Only one stretch of the data below should be repeated: the lines from the line containing "-97,7 +97,7 @@" through the line containing "full screen, press</span>", inclusive, exactly as they are.
========
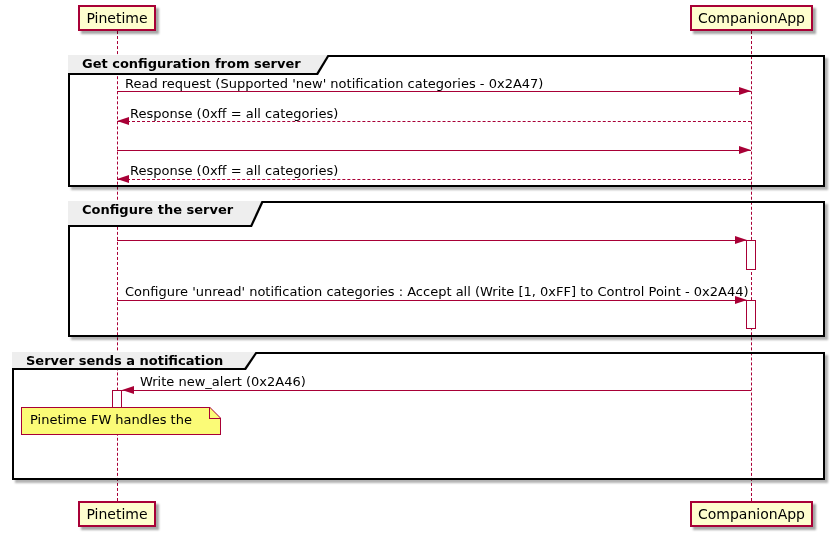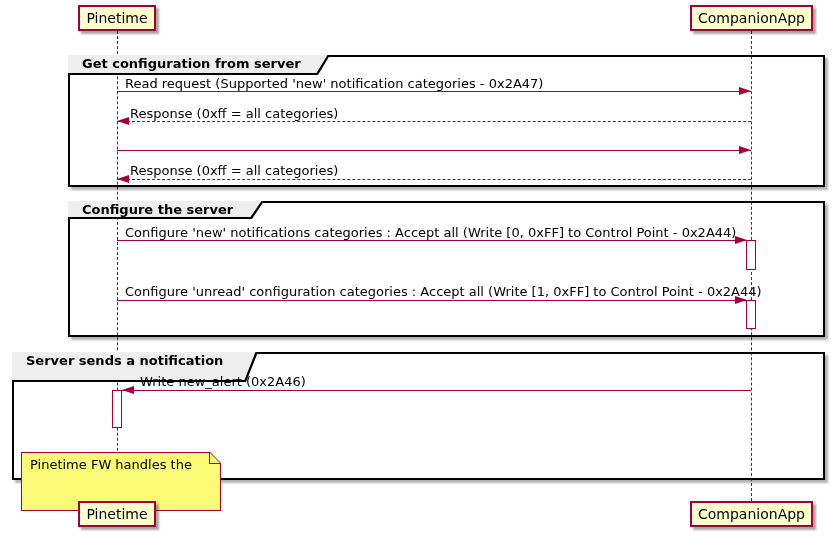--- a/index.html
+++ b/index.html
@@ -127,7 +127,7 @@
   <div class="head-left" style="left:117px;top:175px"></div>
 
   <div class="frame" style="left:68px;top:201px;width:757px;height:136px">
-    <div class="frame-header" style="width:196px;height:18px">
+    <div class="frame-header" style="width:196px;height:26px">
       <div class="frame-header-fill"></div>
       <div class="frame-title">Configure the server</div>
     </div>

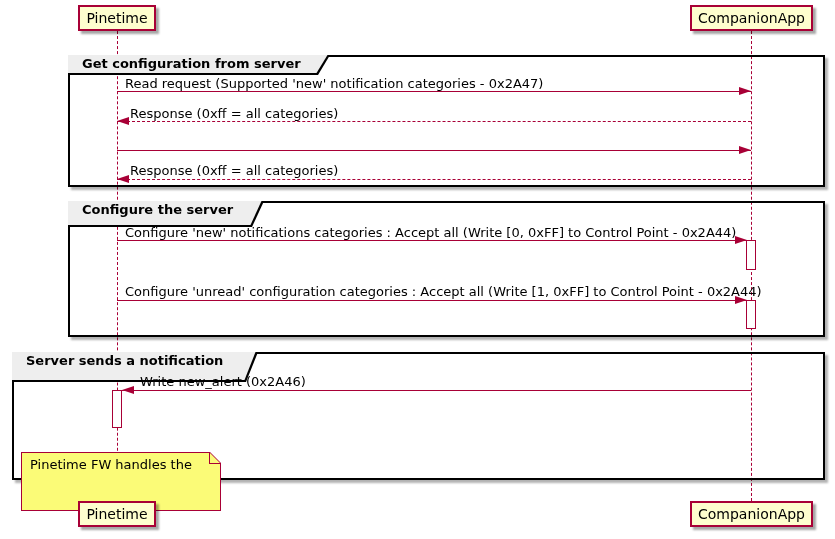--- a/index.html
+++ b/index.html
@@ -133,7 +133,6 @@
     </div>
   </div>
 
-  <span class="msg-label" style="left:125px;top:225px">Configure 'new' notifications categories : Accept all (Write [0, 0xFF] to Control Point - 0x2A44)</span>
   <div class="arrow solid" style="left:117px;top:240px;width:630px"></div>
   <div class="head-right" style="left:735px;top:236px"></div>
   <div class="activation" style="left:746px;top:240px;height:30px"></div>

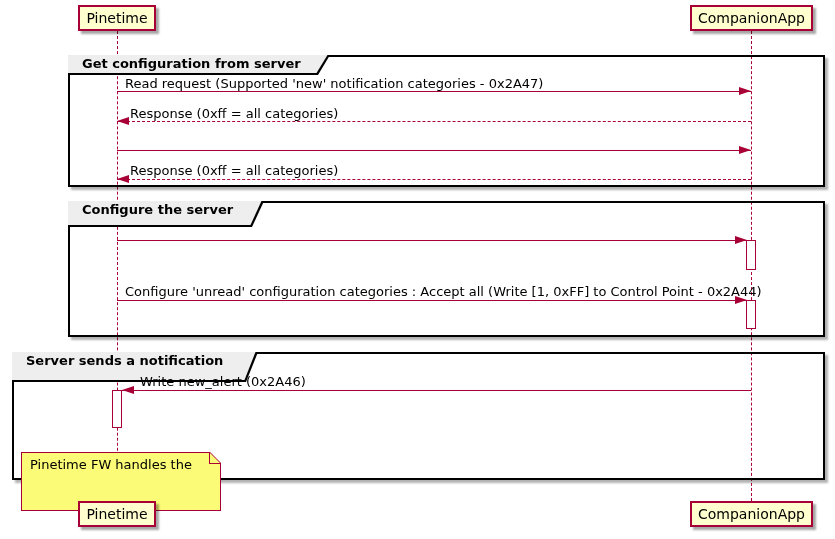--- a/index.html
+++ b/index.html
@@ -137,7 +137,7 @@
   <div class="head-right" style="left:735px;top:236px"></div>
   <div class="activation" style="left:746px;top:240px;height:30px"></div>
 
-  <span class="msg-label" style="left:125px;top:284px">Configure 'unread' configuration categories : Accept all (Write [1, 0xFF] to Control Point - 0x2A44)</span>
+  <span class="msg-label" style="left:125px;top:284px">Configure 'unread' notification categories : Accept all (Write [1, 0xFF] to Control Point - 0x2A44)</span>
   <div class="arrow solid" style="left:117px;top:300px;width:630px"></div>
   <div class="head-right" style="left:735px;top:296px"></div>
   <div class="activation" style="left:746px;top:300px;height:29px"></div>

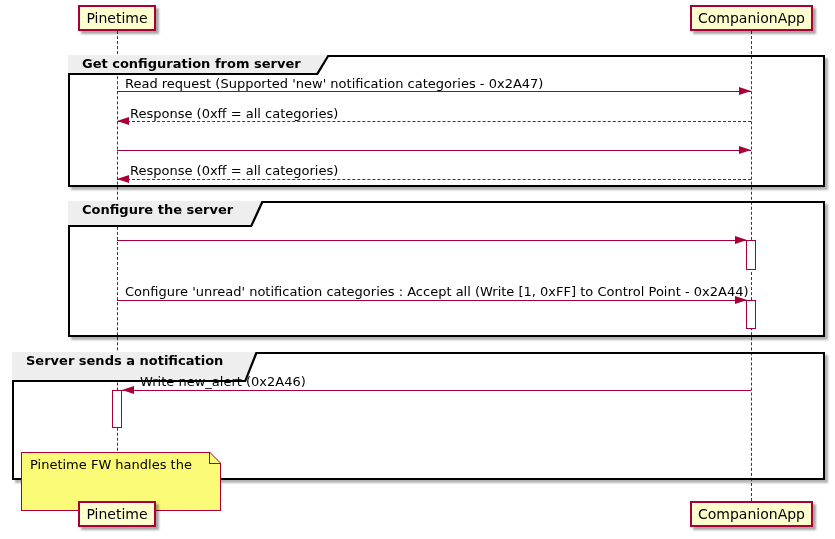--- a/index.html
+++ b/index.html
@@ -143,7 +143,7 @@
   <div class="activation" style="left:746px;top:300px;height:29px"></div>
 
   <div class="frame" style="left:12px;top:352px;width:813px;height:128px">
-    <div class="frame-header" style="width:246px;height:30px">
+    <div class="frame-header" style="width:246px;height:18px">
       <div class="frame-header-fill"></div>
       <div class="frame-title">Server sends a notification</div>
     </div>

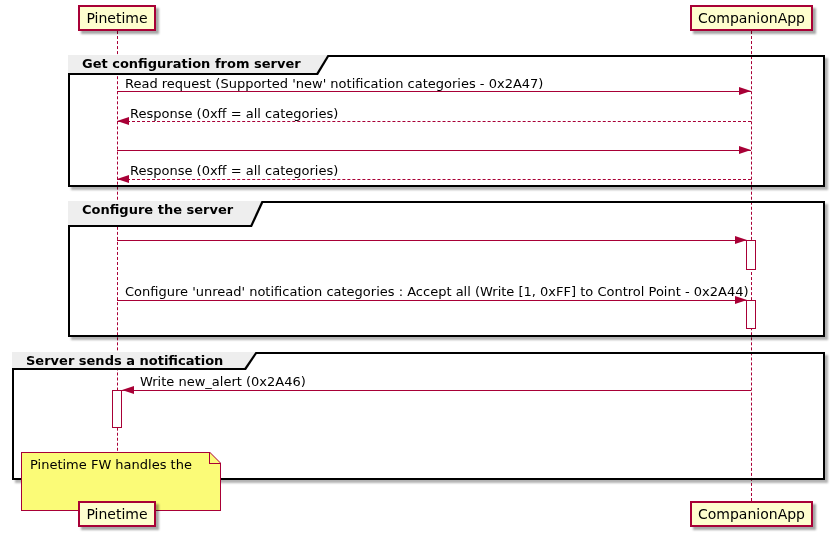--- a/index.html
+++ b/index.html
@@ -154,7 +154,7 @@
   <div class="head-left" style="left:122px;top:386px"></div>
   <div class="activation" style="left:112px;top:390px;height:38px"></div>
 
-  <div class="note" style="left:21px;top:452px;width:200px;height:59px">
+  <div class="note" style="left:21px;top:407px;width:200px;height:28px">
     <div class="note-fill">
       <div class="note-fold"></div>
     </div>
========
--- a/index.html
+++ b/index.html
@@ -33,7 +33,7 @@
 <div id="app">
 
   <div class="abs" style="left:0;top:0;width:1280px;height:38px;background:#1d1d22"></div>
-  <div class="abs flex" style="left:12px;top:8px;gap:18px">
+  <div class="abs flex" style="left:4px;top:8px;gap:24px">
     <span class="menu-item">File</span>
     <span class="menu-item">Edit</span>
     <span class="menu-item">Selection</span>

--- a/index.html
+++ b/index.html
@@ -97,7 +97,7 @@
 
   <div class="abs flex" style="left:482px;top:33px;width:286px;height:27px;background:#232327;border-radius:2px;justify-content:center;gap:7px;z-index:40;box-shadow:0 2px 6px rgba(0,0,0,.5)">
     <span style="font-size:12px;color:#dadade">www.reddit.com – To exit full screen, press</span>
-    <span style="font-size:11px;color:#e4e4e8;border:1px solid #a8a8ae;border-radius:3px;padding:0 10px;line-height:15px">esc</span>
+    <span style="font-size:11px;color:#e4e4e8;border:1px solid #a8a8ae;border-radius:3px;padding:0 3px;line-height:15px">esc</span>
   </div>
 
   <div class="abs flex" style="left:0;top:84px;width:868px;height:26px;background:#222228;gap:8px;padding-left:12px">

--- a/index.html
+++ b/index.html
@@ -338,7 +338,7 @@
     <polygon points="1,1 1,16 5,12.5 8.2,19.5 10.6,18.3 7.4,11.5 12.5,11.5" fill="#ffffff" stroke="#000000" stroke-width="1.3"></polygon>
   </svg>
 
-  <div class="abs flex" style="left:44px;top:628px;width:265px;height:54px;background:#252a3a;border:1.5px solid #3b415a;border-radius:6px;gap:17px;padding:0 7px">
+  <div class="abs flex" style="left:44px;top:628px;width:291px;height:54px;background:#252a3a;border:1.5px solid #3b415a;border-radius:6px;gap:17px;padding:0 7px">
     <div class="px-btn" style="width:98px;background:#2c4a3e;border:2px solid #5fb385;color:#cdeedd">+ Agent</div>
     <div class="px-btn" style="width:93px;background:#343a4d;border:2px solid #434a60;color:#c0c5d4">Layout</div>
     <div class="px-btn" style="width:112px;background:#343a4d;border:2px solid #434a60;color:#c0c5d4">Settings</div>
========
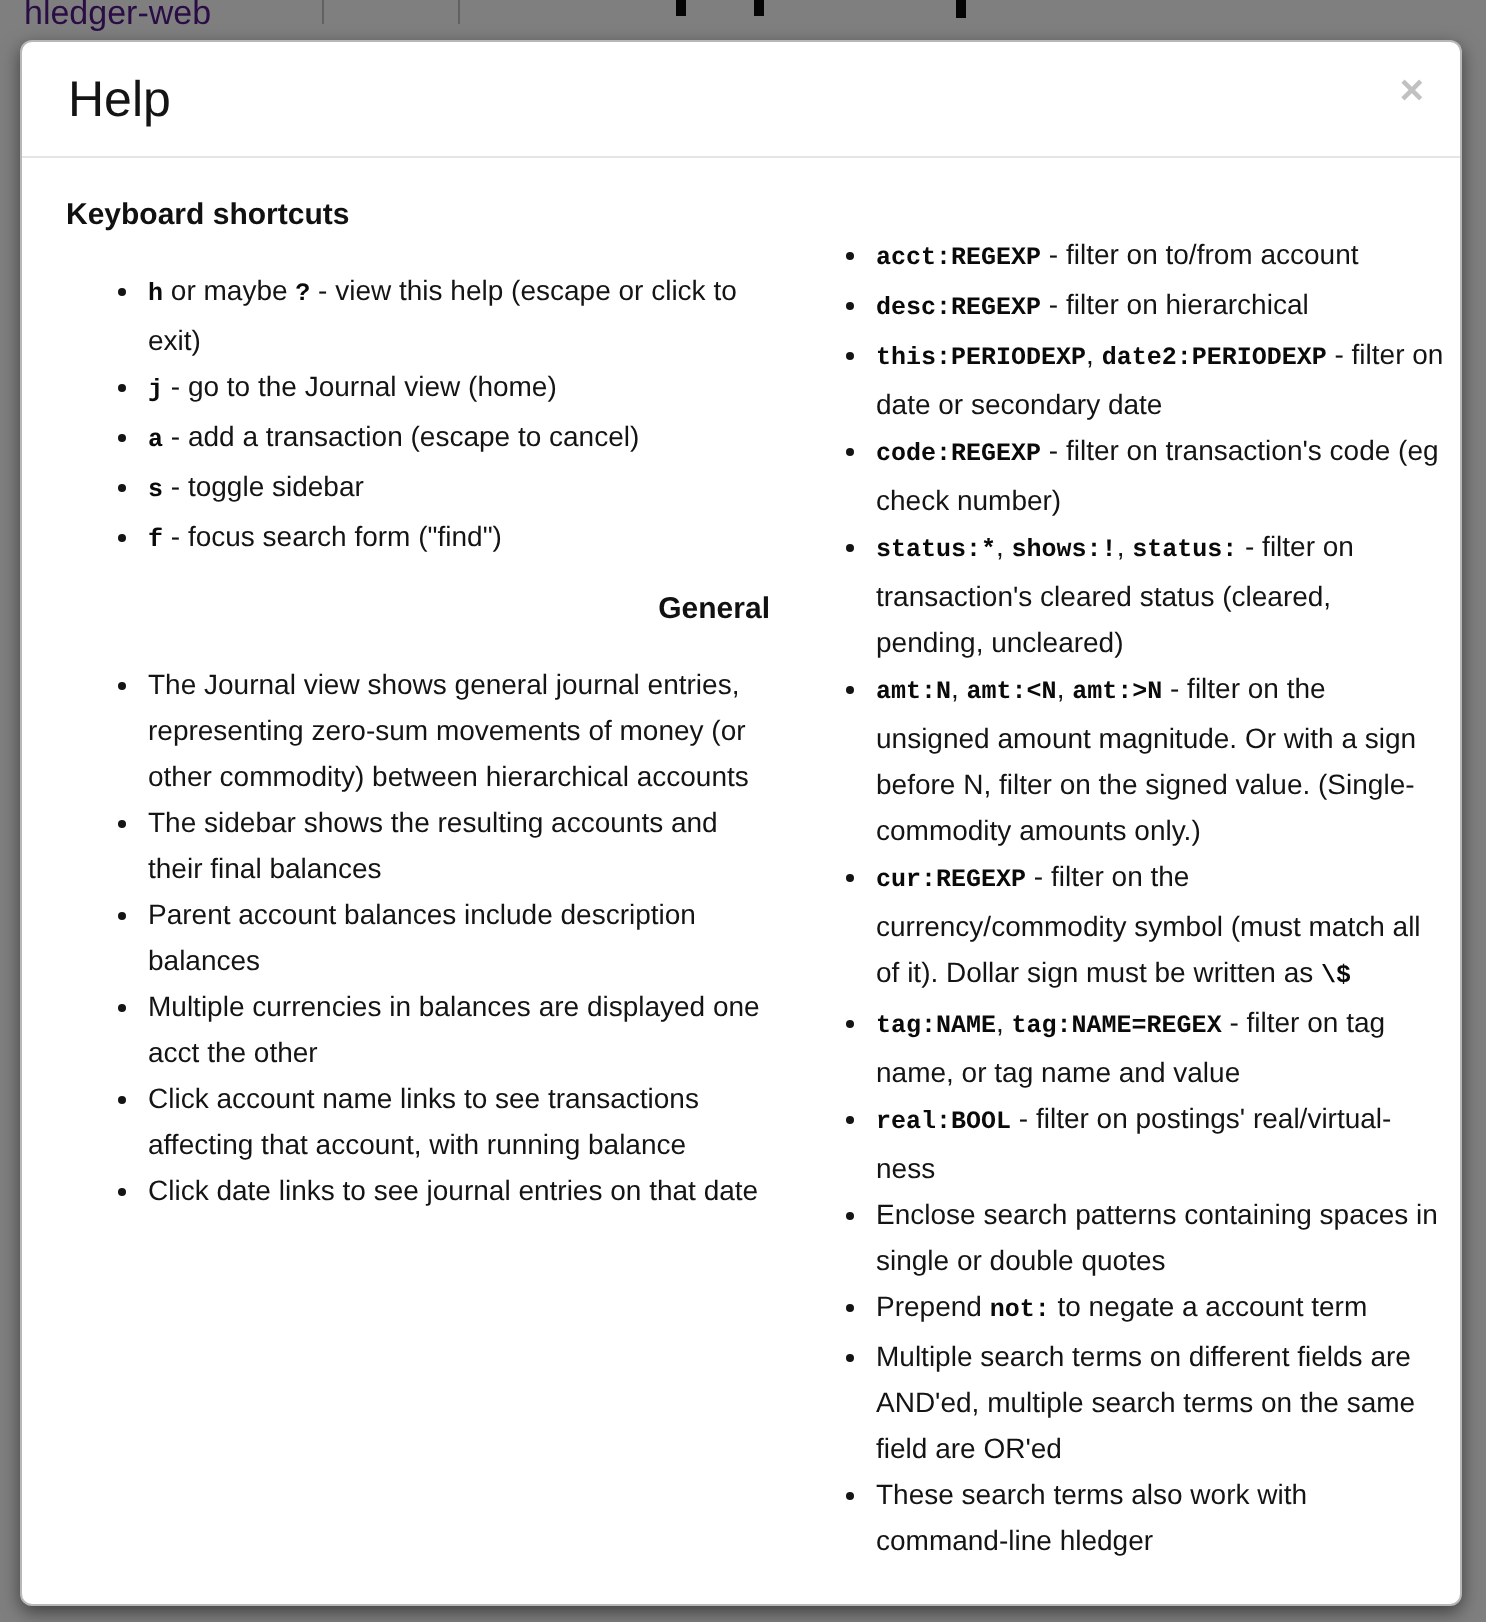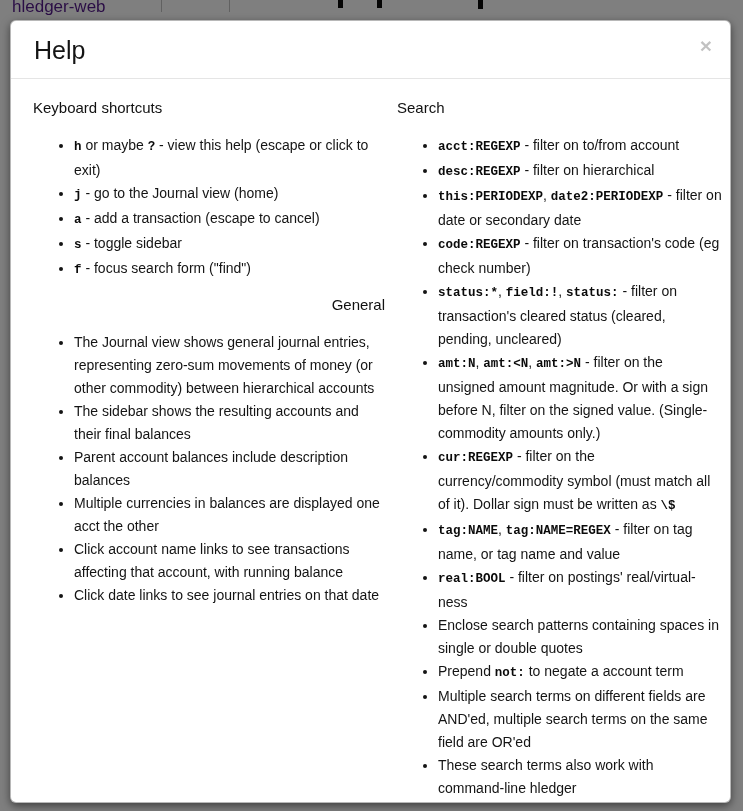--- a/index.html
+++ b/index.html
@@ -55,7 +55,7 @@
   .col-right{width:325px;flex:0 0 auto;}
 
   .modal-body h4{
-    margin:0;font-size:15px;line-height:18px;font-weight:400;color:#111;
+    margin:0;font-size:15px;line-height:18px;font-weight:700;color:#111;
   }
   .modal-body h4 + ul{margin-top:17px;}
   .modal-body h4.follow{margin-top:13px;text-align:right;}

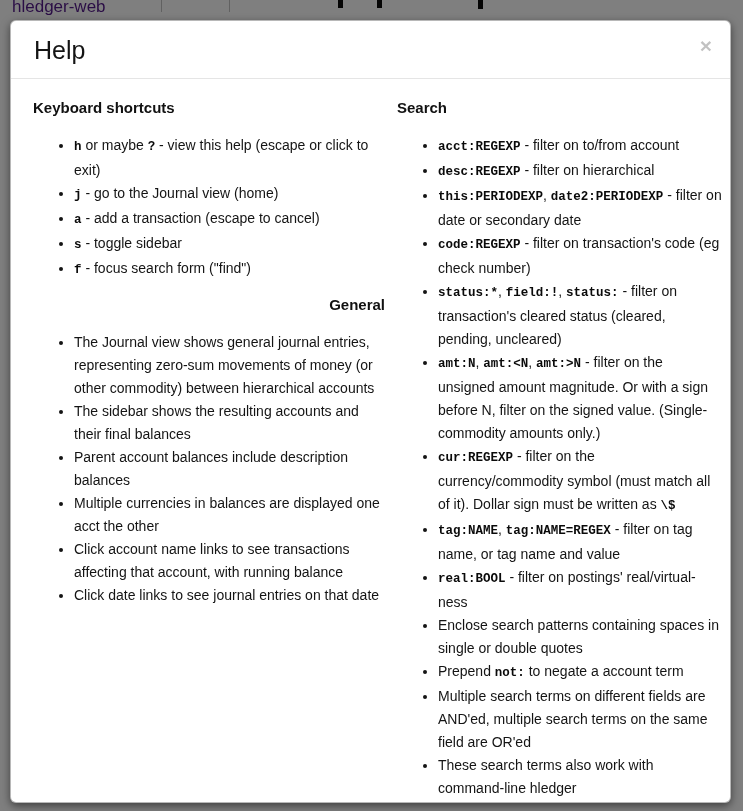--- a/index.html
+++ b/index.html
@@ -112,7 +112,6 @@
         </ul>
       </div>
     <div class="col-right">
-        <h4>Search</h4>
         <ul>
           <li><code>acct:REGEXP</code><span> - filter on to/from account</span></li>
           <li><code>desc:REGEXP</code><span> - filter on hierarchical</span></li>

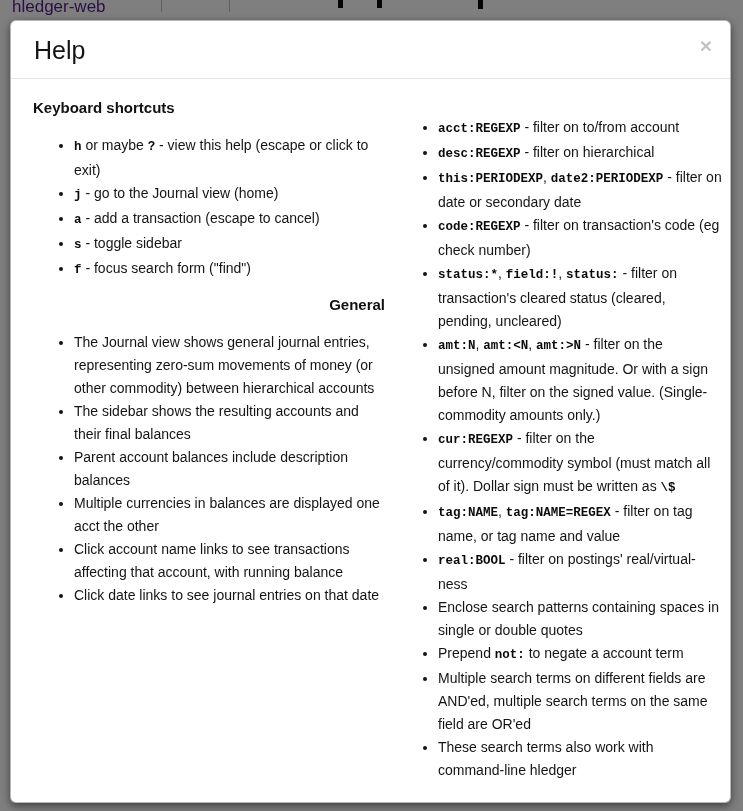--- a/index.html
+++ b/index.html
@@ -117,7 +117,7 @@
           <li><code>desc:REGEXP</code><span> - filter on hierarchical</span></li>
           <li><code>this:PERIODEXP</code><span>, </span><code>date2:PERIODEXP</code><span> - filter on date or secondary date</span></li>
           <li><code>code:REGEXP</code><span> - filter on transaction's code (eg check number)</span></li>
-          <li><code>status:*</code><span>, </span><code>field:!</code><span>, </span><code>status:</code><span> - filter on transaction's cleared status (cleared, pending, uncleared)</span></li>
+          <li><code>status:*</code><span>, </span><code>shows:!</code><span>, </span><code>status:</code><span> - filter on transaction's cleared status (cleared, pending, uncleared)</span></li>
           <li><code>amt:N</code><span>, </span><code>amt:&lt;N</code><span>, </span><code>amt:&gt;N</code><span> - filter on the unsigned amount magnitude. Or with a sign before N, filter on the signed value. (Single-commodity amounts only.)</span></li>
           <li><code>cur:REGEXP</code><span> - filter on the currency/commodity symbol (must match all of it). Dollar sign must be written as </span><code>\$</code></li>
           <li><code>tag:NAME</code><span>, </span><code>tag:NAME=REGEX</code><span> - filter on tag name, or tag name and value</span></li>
========
● **Written answer**:
@@ -97,7 +97,7 @@
 
   <div class="abs flex" style="left:482px;top:33px;width:286px;height:27px;background:#232327;border-radius:2px;justify-content:center;gap:7px;z-index:40;box-shadow:0 2px 6px rgba(0,0,0,.5)">
     <span style="font-size:12px;color:#dadade">www.reddit.com – To exit full screen, press</span>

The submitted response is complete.